Formatasi alla scuola filologica di Gianfranco Contini, la Garavini ha alle spalle un robusto retroterra accademico-scientifico (nel campo della letteratura provenzale e francese antica e moderna) e un’educazione letteraria di scrittrice che ha le sue radici ideali nella narrativa di Anna Banti e nell’esperienza critica e creativa della rivista «Paragone». Questa sua origine complessa di studiosa e di creatrice in proprio traspare in tutte le sue scritture, al punto da non lasciare nulla di immediatamente istintivo nella sua narrativa, come se il sedimento di tanta cultura dovesse sempre tornare a galla e dominare la sua pagina.
Ad esempio, ne Gli occhi dei pavoni càpita a volte che l’autrice si rivolga direttamente alle sue muse ispiratrici, che sono – guarda caso! – i suoi numi tutelari laici: Marcel (Proust) e Michel (de Montaigne). Ma quello che più stupisce è la forte valenza simbolica che assume il racconto, per cui tutta la vicenda del romanzo sembra filtrata attraverso una lunga sequenza di fatti, immagini, richiami a miti e leggende letterarie che scandiscono una storia di contiguità e insieme di distanziazione intellettuale e amorosa che avvolge e travolge i due personaggi principali: la protagonista e il suo partner, l’archeologo Pierre (guida e anche pigmalione della più giovane compagna). L’ambientazione principale riguarda la Provenza (in particolare il borgo di Aigues Vives) e i territori contermini dell’antica Occitania, dove i personaggi si muovono e agiscono, ma con puntate anche d’istruzione a Barcellona, in Sicilia, nella Germania ancora ferita dalla guerra (Colonia) e, più fuggevolmente, la Francia del Nord e l’Italia.

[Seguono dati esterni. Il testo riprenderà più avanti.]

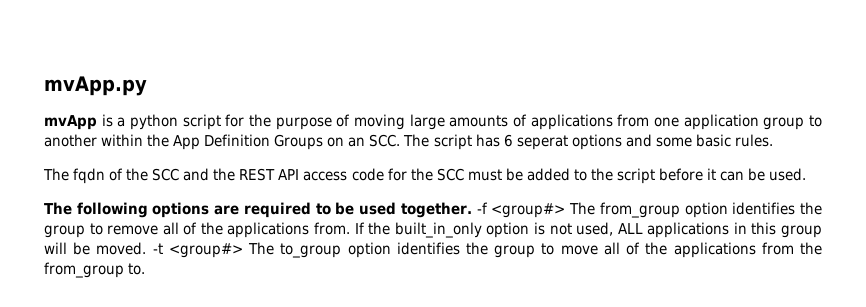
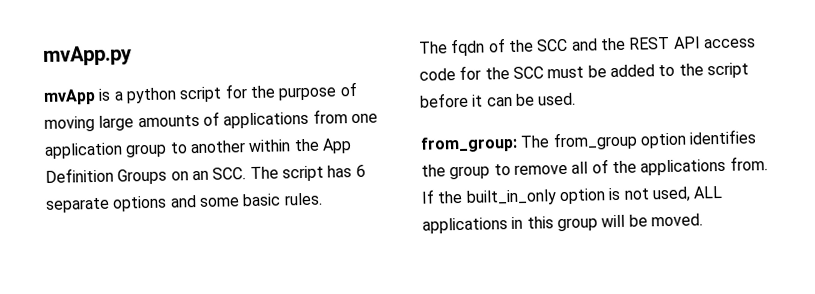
[516,135,568,150] seperat -> [45,197,110,213] separate
[44,202,566,218] The following options are required to be used together. -f <group#> -> [420,135,518,153] from_group:
[152,242,822,258] [44,262,146,278] -t <group#> The to_group option identifies the group to move all of the applications from the from_group to. -> (703, 220) none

La storia ha un sapore autobiografico, con dettagli decisamente personali, come spesso accade nei racconti della Garavini, ma con una tendenza però alla sublimazione astratta della vicenda, cosicché il tratto dominante viene a essere quello di una esperienza esemplare, in cui prevalgono le ragioni intellettuali su quelle erotico-sentimentali che pure soggiacciono.
La trama è semplice e complessa insieme. La relazione tra la protagonista e il suo compagno è un rapporto articolato, in cui il soggetto maschile ha una funzione quasi maieutica di indirizzo, rappresentando un punto superiore di conoscenza e di penetrazione della vita e dell’arte, del mito e della storia: un soggetto che razionalizza e sdipana il senso della loro relazione emblematizzata in un’immagine simbolo, il mosaico dei due pavoni nella sala di re Ruggiero nel palazzo dei Normanni di Palermo. Due uccelli simmetrici e staccati che bevono dalla stessa coppa e diventano la chiave interpretativa dell’unione/distinzione dei due personaggi che alla fine scelgono di perpetuare un loro complice e tutto letterario amor de lohn, che ha le sue emblematiche ascendenze nella poesia provenzale (Jaufré Rudel) e nella tradizione romanzesca (Pierre de Provence e la bella Maguelonne). Il senso della loro relazione è così spiegato: «Bevono insieme l’acqua della vita, è l’illusione del raggiungimento, la festa dell’unione vagheggiata. Ma la coppa li unisce e li divide, è il segno breve d’una comunione che annulla e non riduce la distanza».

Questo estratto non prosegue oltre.